Saturday, July 2, 2011

LOOK WHAT WE FOUND!

There is no art which one government sooner learns of another than that of draining money from the pockets of the people. Adam Smith

Ed. Note: The first report from our vacationers who are in search of traces of the rector's quest for $30K. Happy Independence Day.

Dear Reader,

As you asked, we stopped by Our Lady Queen of Martyrs [the rector’s chapel] in Fraser, MI, on our way to our cabin on the UP [Upper Peninsula]. There we found the attached [see illustration above] envelope to reduce the church debt.

After Mass, we casually asked some of parishioners about the debt program and how much debt they had to pay off. The nice, unsuspecting people we spoke to were sure the church debt had been completely paid off some years earlier by a very hard working and popular priest, whom the rector inexplicably removed. The envelopes had just appeared recently. When we asked a few more discreet questions, the people became uneasy and hurried off, as though they were afraid of something. Another family that visits frequently explained the locals' fear of banishment.

The chapel is lovely inside, but the priest is very strange, to say the least. After the Gospel, as he left the altar to preach the sermon, he grinned like a Barbary ape. It was unnerving to watch. His English was so bad we couldn’t understand a word, so we weren’t able to tell whether he was asking for money or not. Throughout the audible portion of the Mass, he read the Latin haltingly and often had to begin phrases over again. We're SSPXers so we’ve never quite seen anything like this before. Those poor people!

The Reader Replies: Well, you finally saw, live and in person, the very worst of the MHT completers, viz. Father “What Me Consecrate?” He’s a hopeless case, and best forgotten.

The envelope is a real find. Our sources among traditional priests assure us that the OLQM debt was paid off years ago. We ourselves remember once overhearing the former pastor proudly tell some lay people how his chapel was free and clear of all debt, with a nice little savings account to boot.

This envelope may certainly suggest that something could be afoot. It’s still very hard to understand why the rector has not yet announced his $30K proposal, unless he's found another way to get the money. Our sources abroad report that the rector managed to recruit three Frenchmen for 2011-2012 year, so he definitely plans to continue running the pesthouse. Since the exposure of his French completer’s antics in Europe, the rector will surely want to impress these young men, who are very aware of the difficult conditions in the swampland. If the money is short, we don’t see how he’ll be able to keep a worried and hysterical Scut the Prefect from bullying the new seminarians and driving them away.

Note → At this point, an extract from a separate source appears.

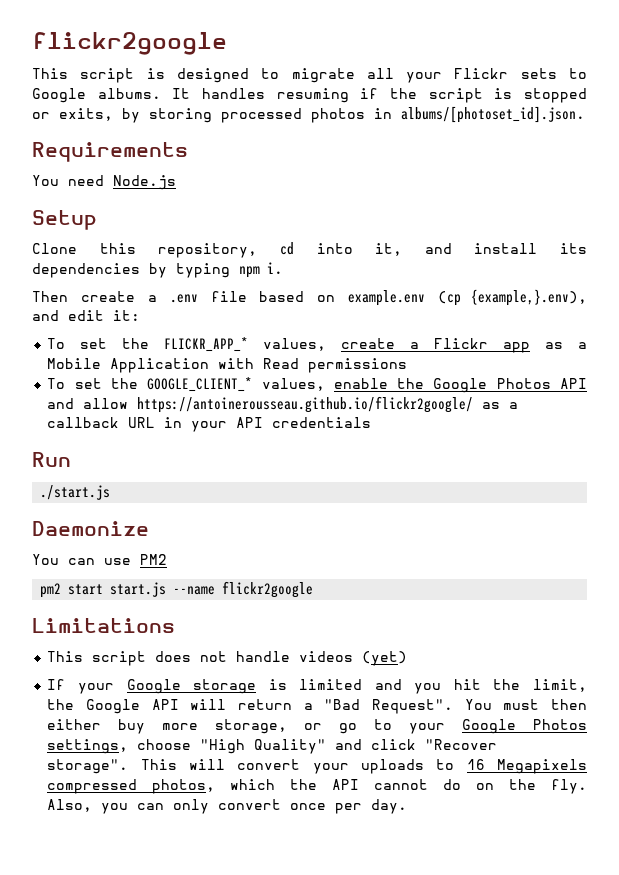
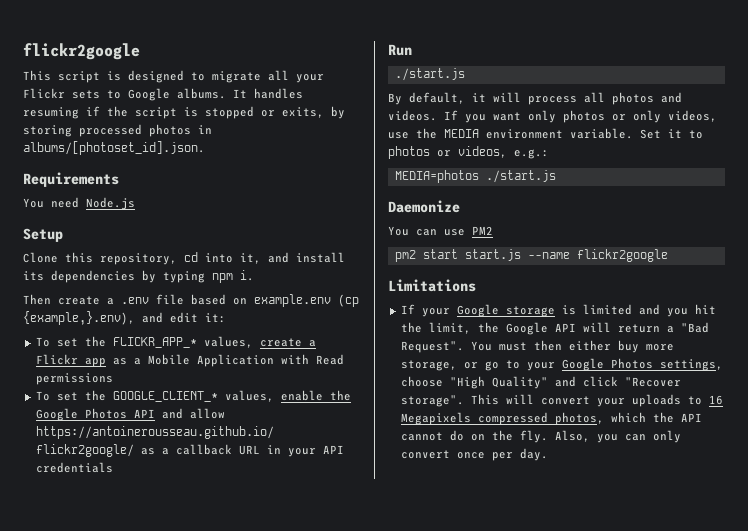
+ By default, it will process all photos and videos. If you want only photos or only videos, use the MEDIA environment variable. Set it to photos or videos, e.g.:
+ MEDIA=photos ./start.js
- This script does not handle videos (yet)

There’s got to be a story behind this envelope. We’ll let everyone know if we turn anything up before the July MHT newsletter blows in.

1 comment:

  1. There seems to be only one of two possibilities:

    1. A lie is being told - a nice use of the passive so as not to accuse anybody in particular! - so as to trick congregants into re-paying a fictitious debt, this debt not existing, this dough is going directly into the coffers of Most Holy Trinity Seminary.

    2. This Church has been remortgaged, the lump-sum going into the coffers of Most Holy Trinity Seminary, with the laity of this Church being made to carry the cost, or else lose the Church.

    Possibility number one is shocking, and needs no further comment.

    Possibility number two still involves the telling of fibs, but raises another important issue.

    When watching the Consecration of the Our Lady of Guadalupe Seminary Chapel, Saints Peter and Paul, by most Reverend Fabian Bruskewitz, on E.W.T.N., the F.S.S.P. commentators made this point: a Church must be free from debt before it can be Consecrated.

    When a Church is Consecrated - traditionally at least - it must never again be used for profane purposes. If a Church is in debt, there is a greater possibility of this sacrelige occuring, than if it were debt-free.

    Perhaps there is some leeway on Churches being debt-free in a time of crisis such as this, but to deliberately re-endebt a Church, and to risk it, sacreligiously, falling into profane hands seems a bit beyond the pale to me.

    I am not qualified to comment on canonical matters such as this: I only raise this point so as to have it clarified.